The three researchers analyzed different situations of Quebec households to determine their purchasing power, which means the “capacity to purchase goods and services that a person or a group of people provides with all of their income or of his availability. The categories observed in the study are those of single people, couples without children, couples with children, single-parent families, single people aged 65 to 69, single people aged 70 and over, senior couples aged 65 to 69 and senior couples aged 70 and over.
Three income levels — modest, median and high — were then examined for each of the eight categories. “When we look at that, there are 21 of the 24 situations where purchasing power has improved,” notes Luc Godbout, full professor at the University of Sherbrooke and principal researcher at the Research Chair in Taxation and public finances. “We do not deny that people are feeling budgetary difficulties as well as inflation. But we can still rejoice when we look at this data,” he says.

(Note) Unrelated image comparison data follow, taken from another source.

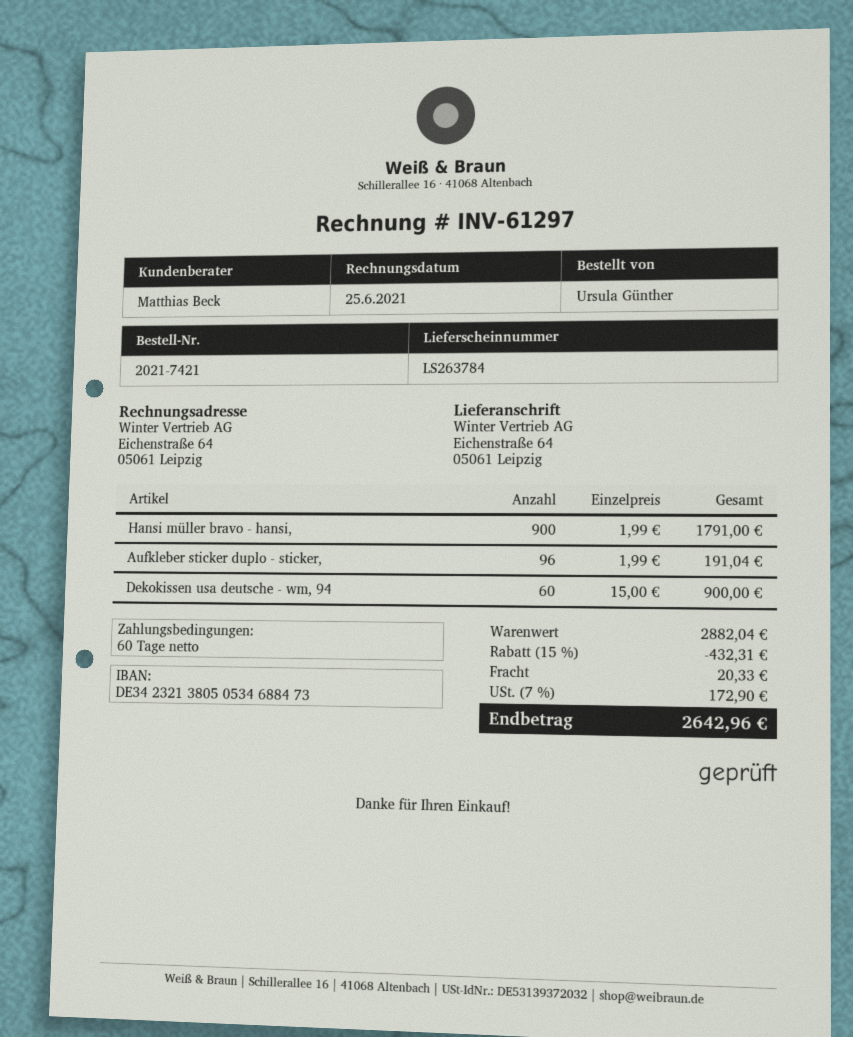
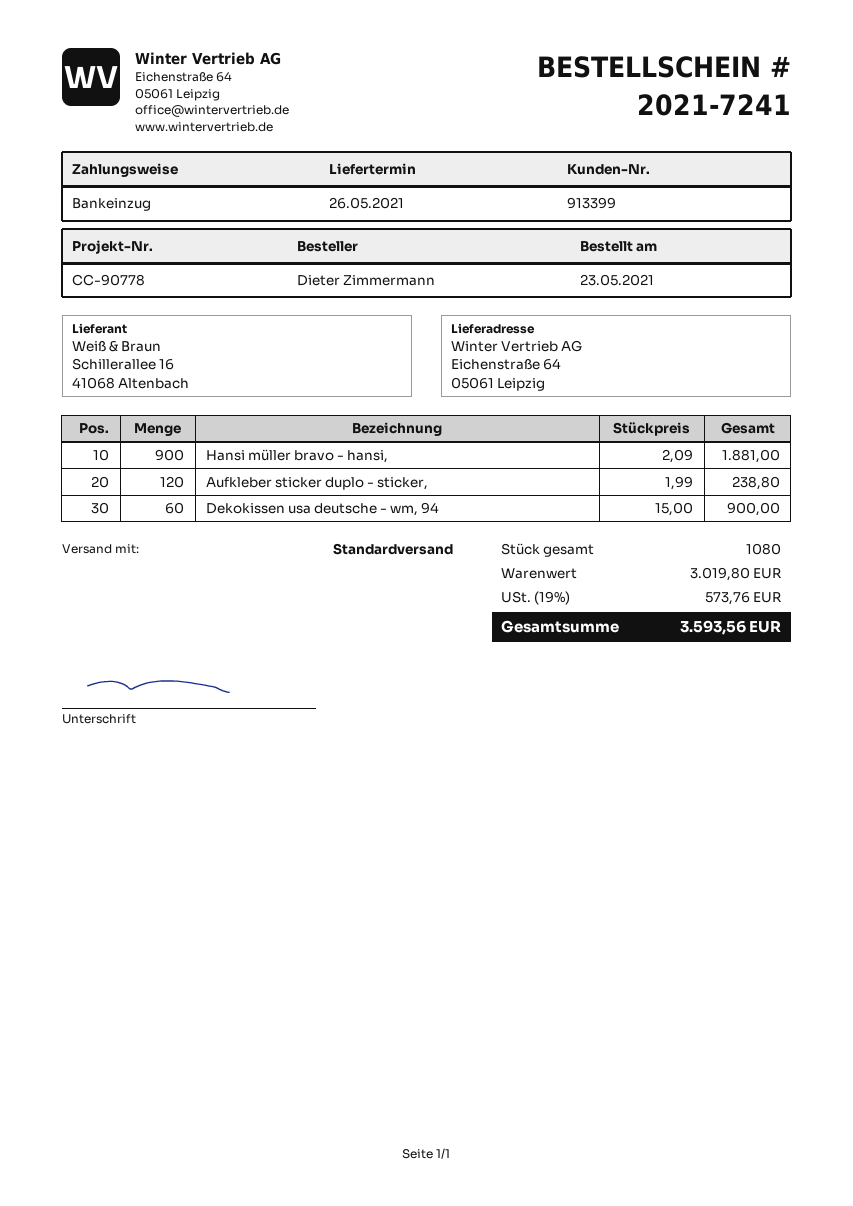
order number: 2021-7421 -> 2021-7241
ordered by: Ursula Günther -> Dieter Zimmermann
Hansi müller bravo - hansi,: 900 x 1.99 = 1791.00 -> 900 x 2.09 = 1881.00
Aufkleber sticker duplo - sticker,: 96 x 1.99 = 191.04 -> 120 x 1.99 = 238.80
subtotal: 2882.04 -> 3019.80
discount: 15% = 432.31 -> none
shipping: 20.33 -> none
tax: 7% = 172.90 -> 19% = 573.76
total: 2642.96 -> 3593.56

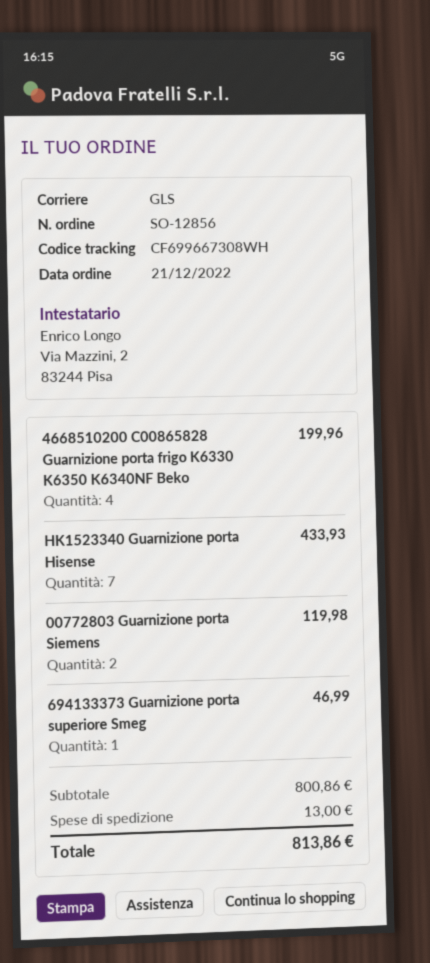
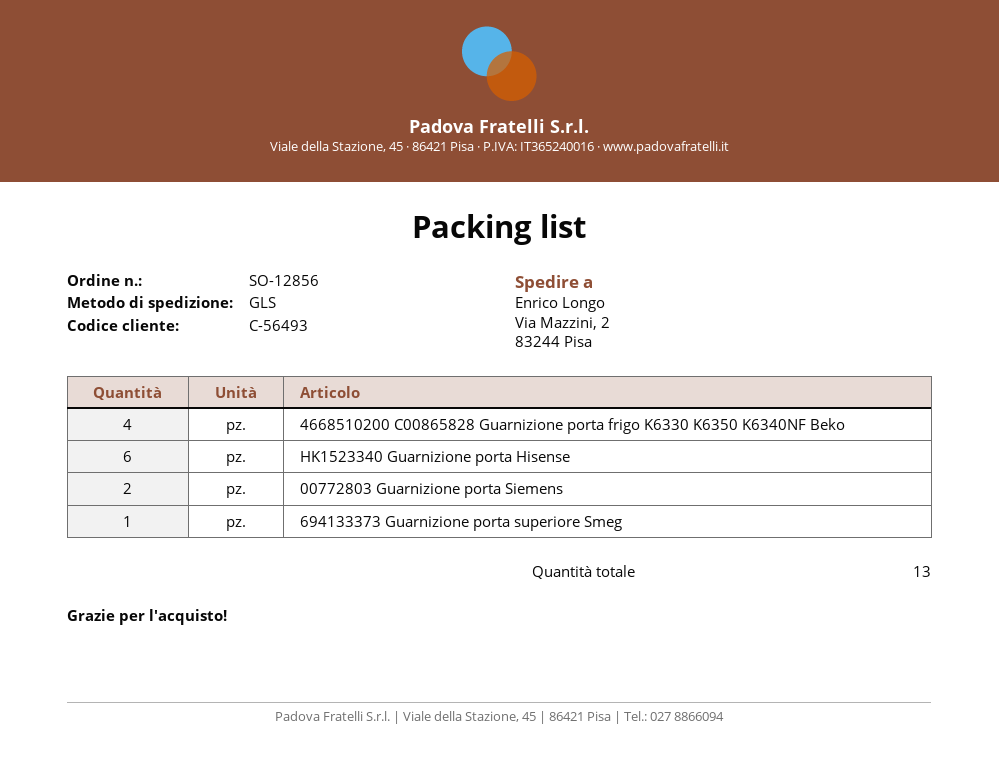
HK1523340 Guarnizione porta Hisense: 7 -> 6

Only single-parent families with a modest income and those with a median income, as well as single people aged 65 to 69 saw their purchasing power deteriorate in 2023 compared to 2019.
This could be explained by the fact that salaries for these types of households “would increase less quickly than the cost of living,” says Suzie St-Cerny, researcher at the Research Chair in Taxation and Public Finance at the University. from Sherbrooke.
In the case of single seniors aged 65 to 69, they “often have no salary and private pension income is not indexed,” adds Mr. Godbout.
Further details will follow.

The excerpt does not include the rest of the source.